Electronic referral management
One of the most critical needs for my client and specialty groups is the tracking and analyzing of referrals. Traditionally, this is all done on paper and via phone calls, so there’s really no way to easily track if and when the patient sees the consulting provider nor the outcomes of the referral visit. Phone calls and faxes are the standard communication between the consulting and referring offices, but in many cases this communication is poor, not timely and could be missing information.
With electronic referrals, the referring dentist could electronically send the referral along with the pertinent patient information, including images for that referral. In turn, the specialist could electronically send a referral letter back to the referring provider after completing his or her treatment, thereby closing the loop on the referral and simultaneously ensuring all treatments are documented.

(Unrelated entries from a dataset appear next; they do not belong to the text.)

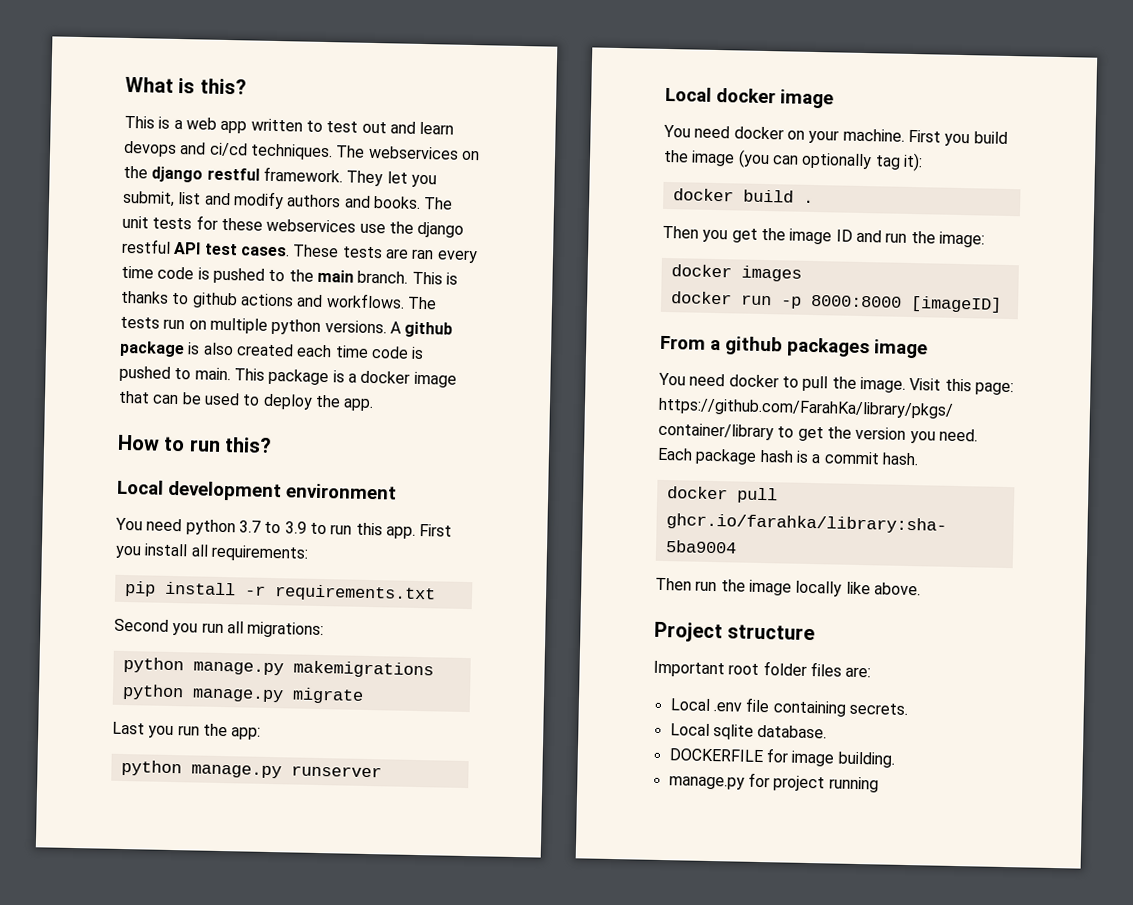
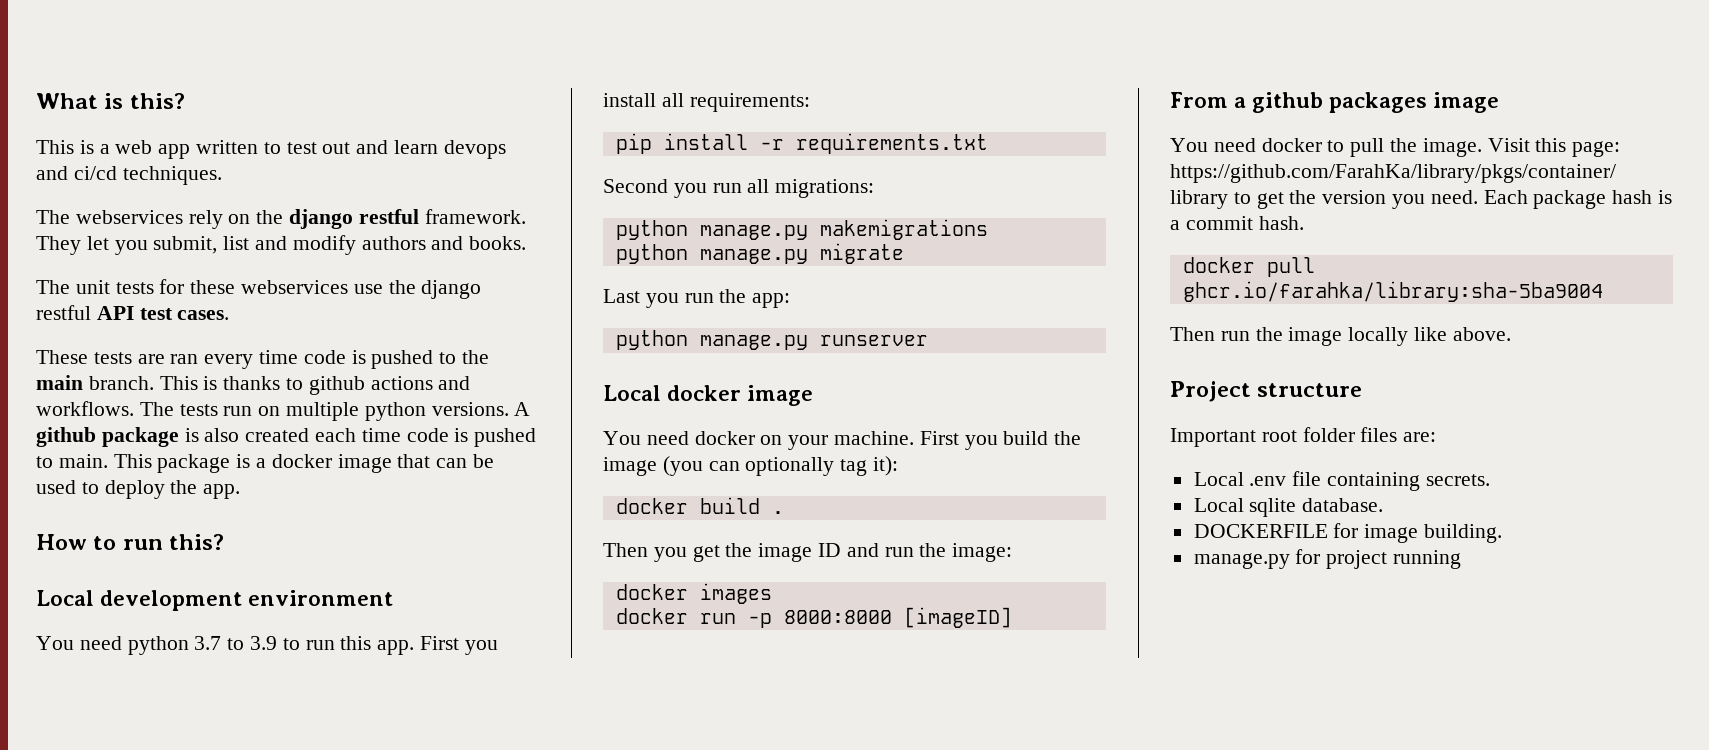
- This is a web app written to test out and learn devops and ci/cd techniques. The webservices on the django restful framework.
+ This is a web app written to test out and learn devops and ci/cd techniques.
+ The webservices rely on the django restful framework.
- They let you submit, list and modify authors and books. The unit tests for these webservices use the django restful API test cases. These tests are ran every time code is pushed to the main branch.
+ They let you submit, list and modify authors and books.
+ The unit tests for these webservices use the django restful API test cases.
+ These tests are ran every time code is pushed to the main branch.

Just as important as the referral tracking system is the ability for my specialists to use analytics in order to see where best referrals are coming from as well as the revenue history of various referral sources.
For the most part, the administrative, operations and billing functionality in DSO and group software is pretty good. Of course, these features have been around for years. There will always be room for improvement and new features will continue to evolve. What’s lacking in terms of functionality for DSO and group software is the clinical and EHR functionality that I would expect - that’s coming but not fast enough.